Produce a verbatim copy of the records, and keep the images out of it.

──────── RAW DATA

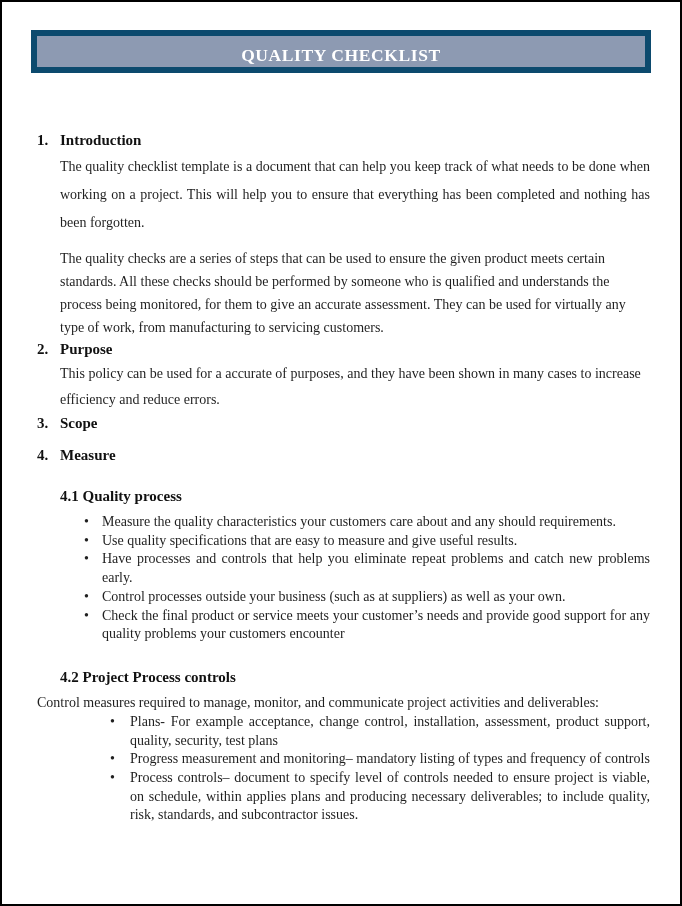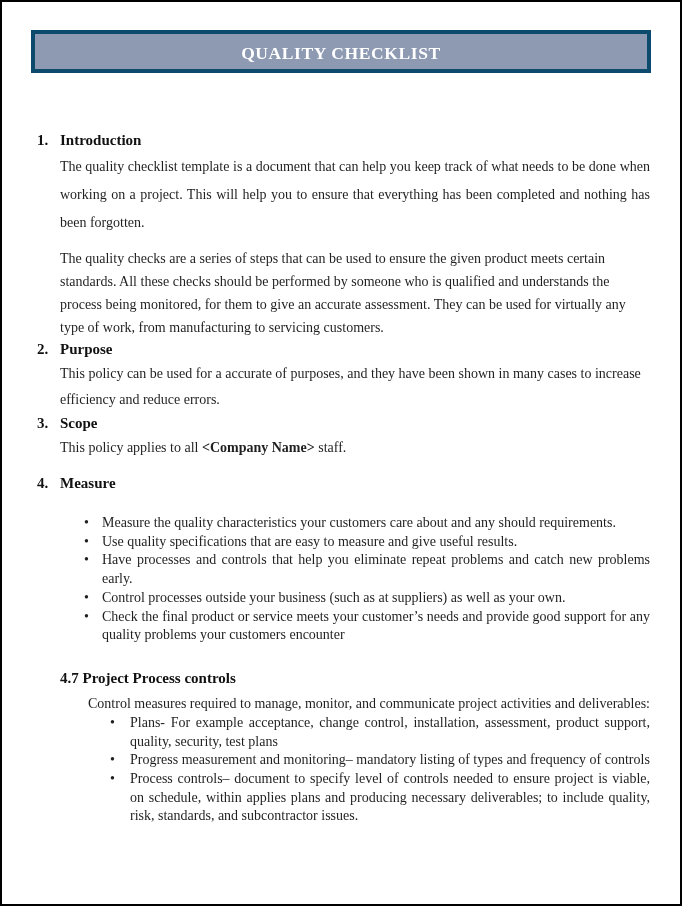"QUALITY CHECKLIST" .banner { border: 4px solid #0c4a6e -> 6px solid #0c4a6e }
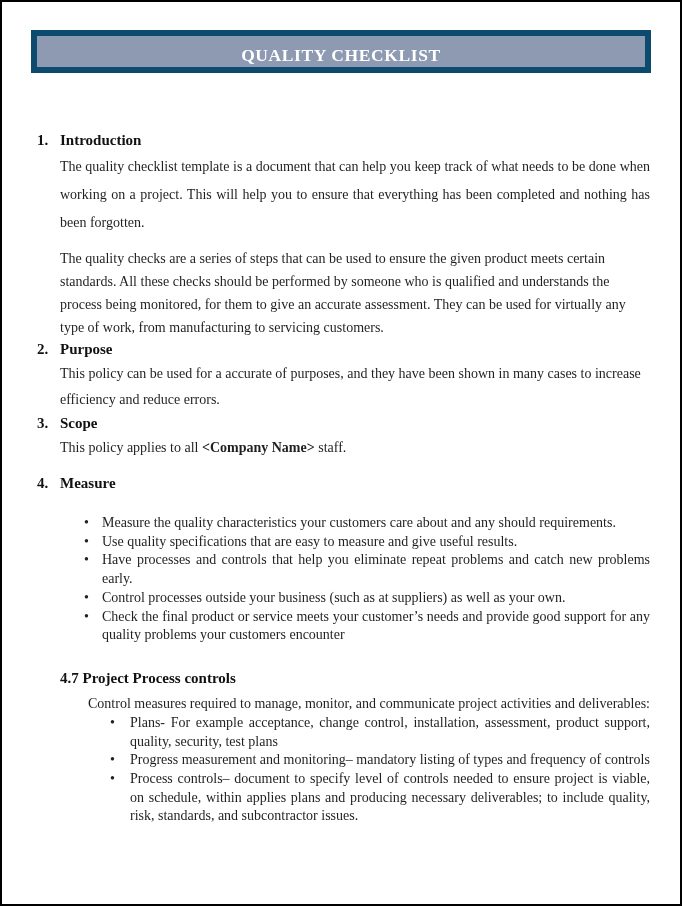"This policy applies to all" div.sec-body { html: <div> <p><span>This policy applies to all </span><b>&lt;Company Name&gt;</b><span> staff.</span></p> </div> -> none }
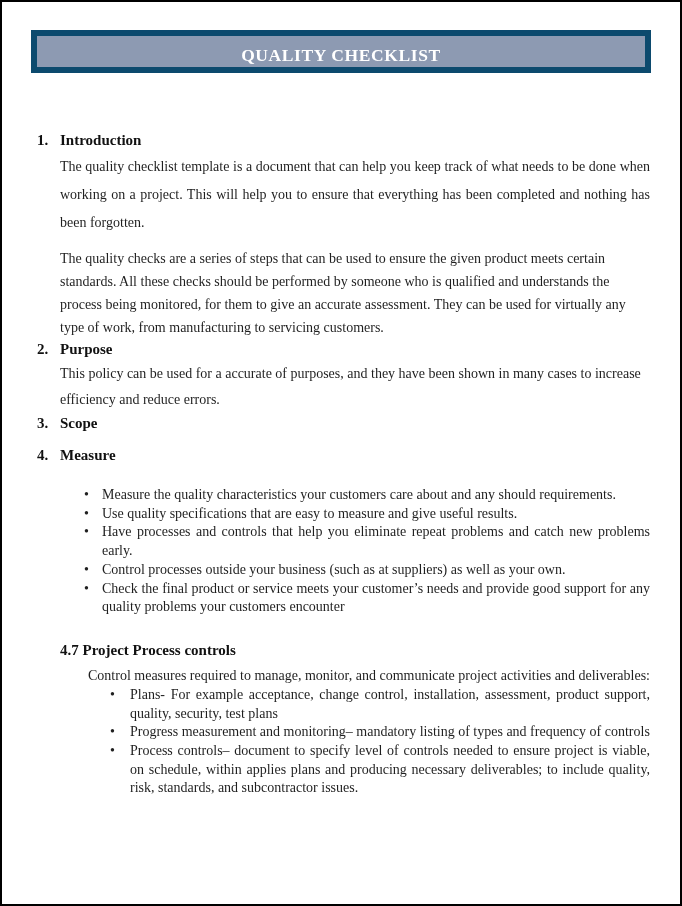"4.1 Quality process" div.sub-head { html: none -> <div>4.1 Quality process</div> }
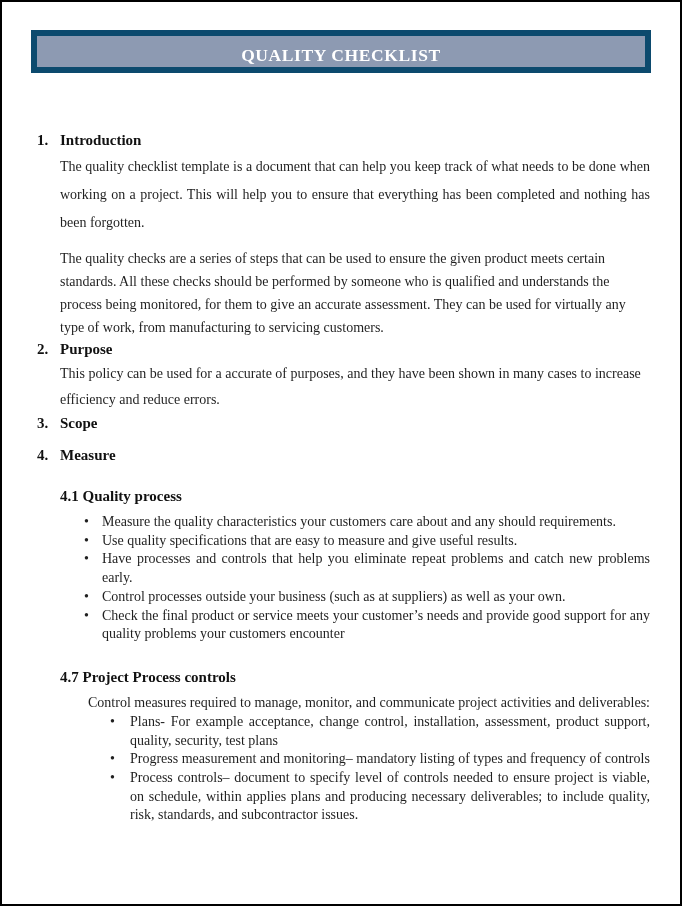"4.7 Project Process controls" div.sub-head { text: 4.7 -> 4.2 }
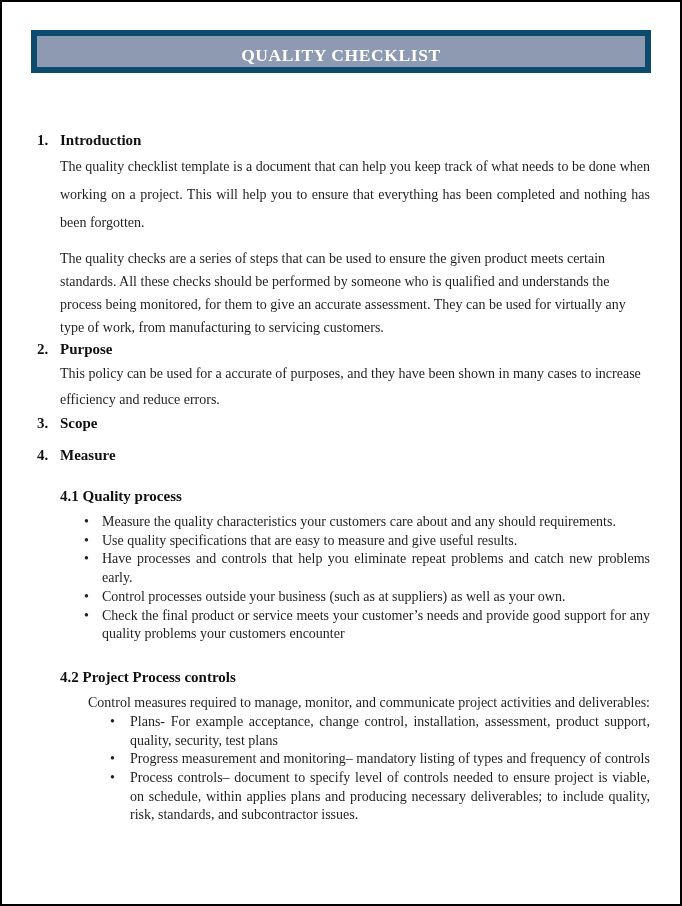"Control measures required to manage," .sub42-intro { margin-left: 51px -> none }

────────────────

EXERCISE SOLUTION:
"QUALITY CHECKLIST" .banner { border: 4px solid #0c4a6e -> 6px solid #0c4a6e }
"This policy applies to all" div.sec-body { html: <div> <p><span>This policy applies to all </span><b>&lt;Company Name&gt;</b><span> staff.</span></p> </div> -> none }
"4.1 Quality process" div.sub-head { html: none -> <div>4.1 Quality process</div> }
"4.7 Project Process controls" div.sub-head { text: 4.7 -> 4.2 }
"Control measures required to manage," .sub42-intro { margin-left: 51px -> none }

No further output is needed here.